In Kürze
Datenschutzbeauftragter bezeichnet eine bestellte Person zur Überwachung des Datenschutzes im Unternehmen. Sie wirkt unabhängig und unterstützt die Einhaltung datenschutzrechtlicher Pflichten.
Definition
Der Datenschutzbeauftragter ist ein arbeitsrechtlicher Begriff zur institutionellen Sicherung des Datenschutzes im Betrieb. Er bezeichnet eine vom Arbeitgeber bestellte natürliche Person mit fachlicher Zuständigkeit für Datenschutzfragen.
Ein Datenschutzbeauftragter liegt vor, wenn gesetzlich vorgeschriebene Voraussetzungen für Bestellung und Aufgabenübertragung erfüllt sind. Die Funktion umfasst Beratung, Überwachung und Unterstützung bei Verarbeitung personenbezogener Beschäftigtendaten.
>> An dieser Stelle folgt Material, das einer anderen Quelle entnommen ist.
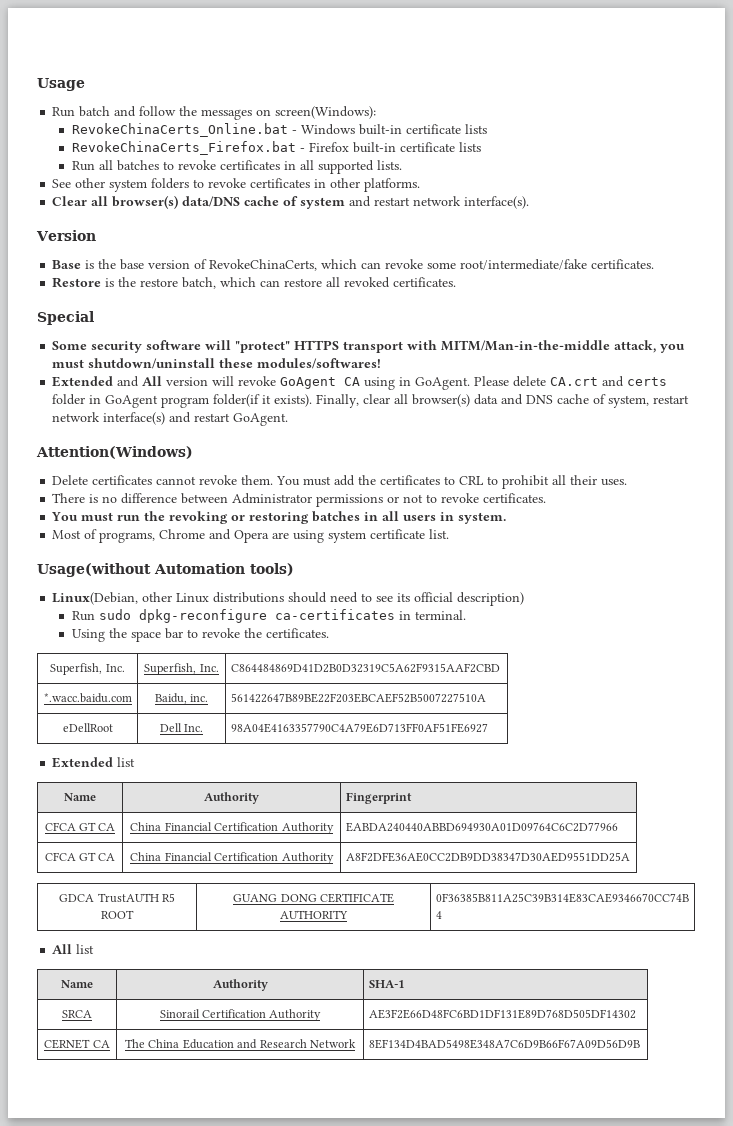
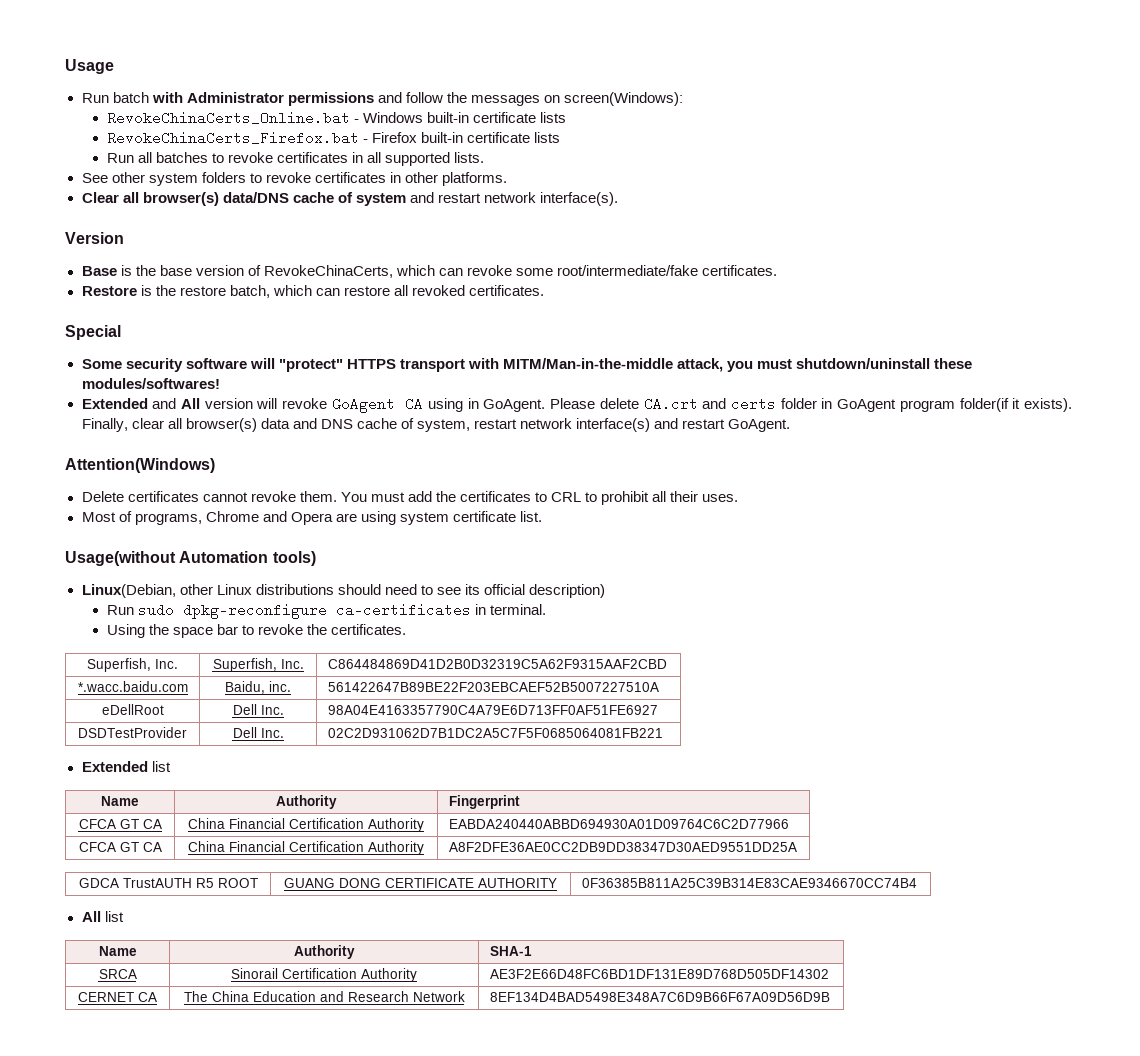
- Run batch and follow the messages on screen(Windows):
+ Run batch with Administrator permissions and follow the messages on screen(Windows):
- There is no difference between Administrator permissions or not to revoke certificates.
- You must run the revoking or restoring batches in all users in system.
+ DSDTestProvider | Dell Inc. | 02C2D931062D7B1DC2A5C7F5F0685064081FB221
Die Bestellung setzt Fachkunde, Zuverlässigkeit und Weisungsfreiheit in datenschutzrechtlichen Angelegenheiten voraus.
Rechtsgrundlagen sind insbesondere:
- Datenschutz-Grundverordnung (DSGVO)
- Bundesdatenschutzgesetz (BDSG)
Der Datenschutzbeauftragter begründet keinen Anspruch auf bestimmte betriebliche Entscheidungen oder Datenverarbeitungen.
Abzugrenzen ist der Datenschutzbeauftragter von anderen betrieblichen Kontrollfunktionen, die keine datenschutzrechtliche Unabhängigkeit besitzen.
In der Praxis wirkt der Datenschutzbeauftragter als interne Kontrollinstanz und Ansprechpartner für Aufsichtsbehörden.